Support for Asylum Seekers (S.A.S) is a project of Churches Together in the Merseyside Region (CTMR) which relieves destitution and homelessness among asylum seekers and rejected asylum seekers in Merseyside.
In 1995, the Conservative Government was proposing to remove all benefits from asylum seekers. (Until then they were included in the national benefits system.) Although the courts managed to reverse this legislation on the grounds that it could not be the intention of the government of a civilised country to make people destitute (which was indeed their intention), subsequent legislation - driven by the tabloid press, as was the original parliamentary campaign - has steadily worsened the situation of asylum seekers and the latest cuts in benefits and legal have reduced significant numbers to destitution.
The initial consultation was followed by ad hoc contact with solicitors, community organisations, social workers, GPs and health workers and particularly with two independent evangelical churches which were already giving practical support to asylum seekers who had joined their congregations.
All of these activities are managed and administered by another charity, Asylum Link Merseyside, which grew out of a once-a-week afternoon drop-in centre in a church hall. It is now the only open access centre for asylum seekers in Merseyside providing friendship, advice, food and English language teaching as well as hosting regular services from NHS and other agencies and sign-posting to other sources of help. Until recently, it opened all day on weekdays but shortage of funds have forced it to put six of its eight staff on to 4/5ths time working and to close on Fridays. (It also depends on over 80 volunteers.) S.A.S itself only provides the financial resources for the relief grants, accommodation and food.
The constant changes in asylum regulations have continually put new obstacles in the way of asylum seekers. S.A.S funds have helped Asylum Link Merseyside to respond to these changes but the basic work remains the provision of resources to those without them.

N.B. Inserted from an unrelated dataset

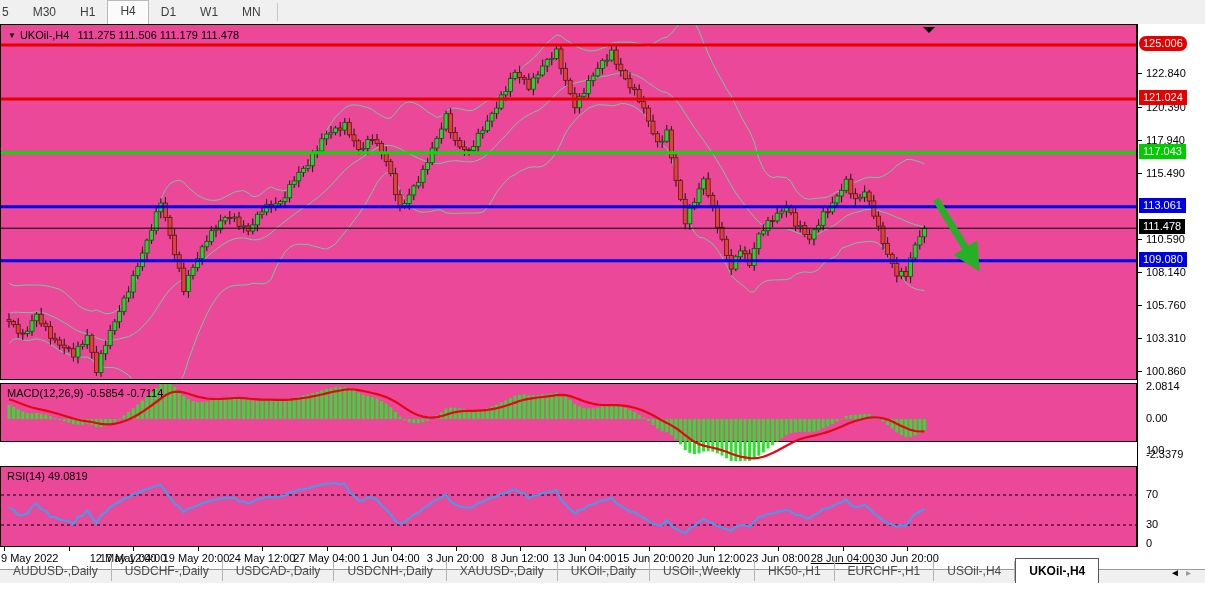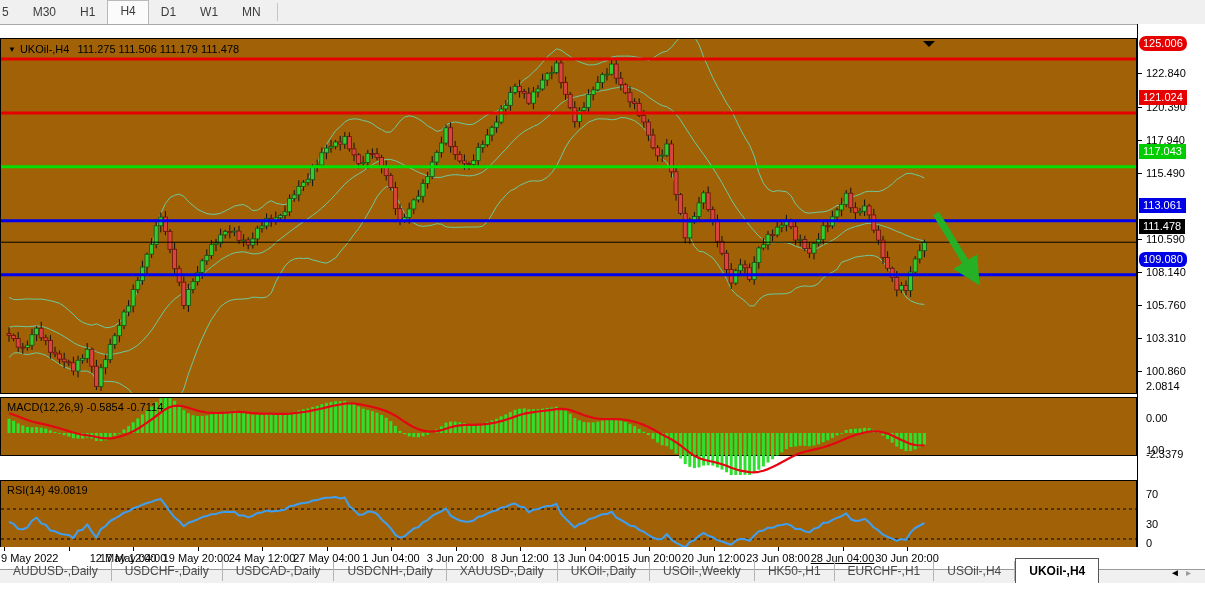"▼ UKOil-,H4 111.275 111.506 111.179" .panel { background: #a16207 -> #ec4899; margin-top: 14px -> none }
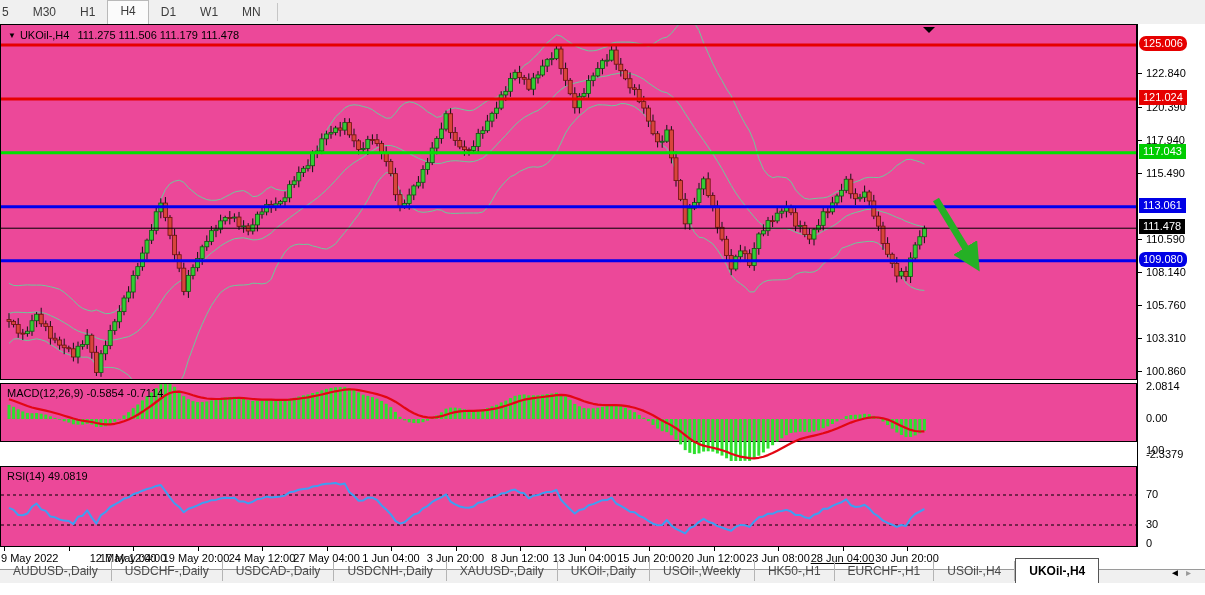"109.080" div.pbadge { border-radius: 6px -> none }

At first, by far the greatest number and largest donations were grants from charitable trusts. The first grant came from the John Moores Foundation, which is still a major contributor. In 2003, the Roman Catholic Archbishop began to give the proceeds of the Lent Alms collection to S.A.S. Now as well as charitable trusts, funds come from a few churches giving one-off donations annually, from groups and from individuals (including 20+ monthly standing orders). Annual income has grown from under £20,000 to over £50,000.
S.A.S is essentially a sinking fund so that what it can do depends entirely on income. It can exist for as long as there is money in the bank! Its minimal overheads are covered by CTMR. In managing the project, there is indirect reliance on the Asylum Link premises and volunteers. ALM’s offices for administration, casework and other activities occupy most of a 3/4-storey presbytery rented from the Catholic Archdiocese.
In relation to delivering its services, S.A.S. rents properties for asylum seekers to occupy. For example, it has recently begun to rent most of the parish house at St Michael’s RC Church, Horne Street, for accommodation for up to 8 women.
Churches’ Refugee Network is good for morale.
One of the main barriers is prejudice against asylum seekers fanned by the tabloid press.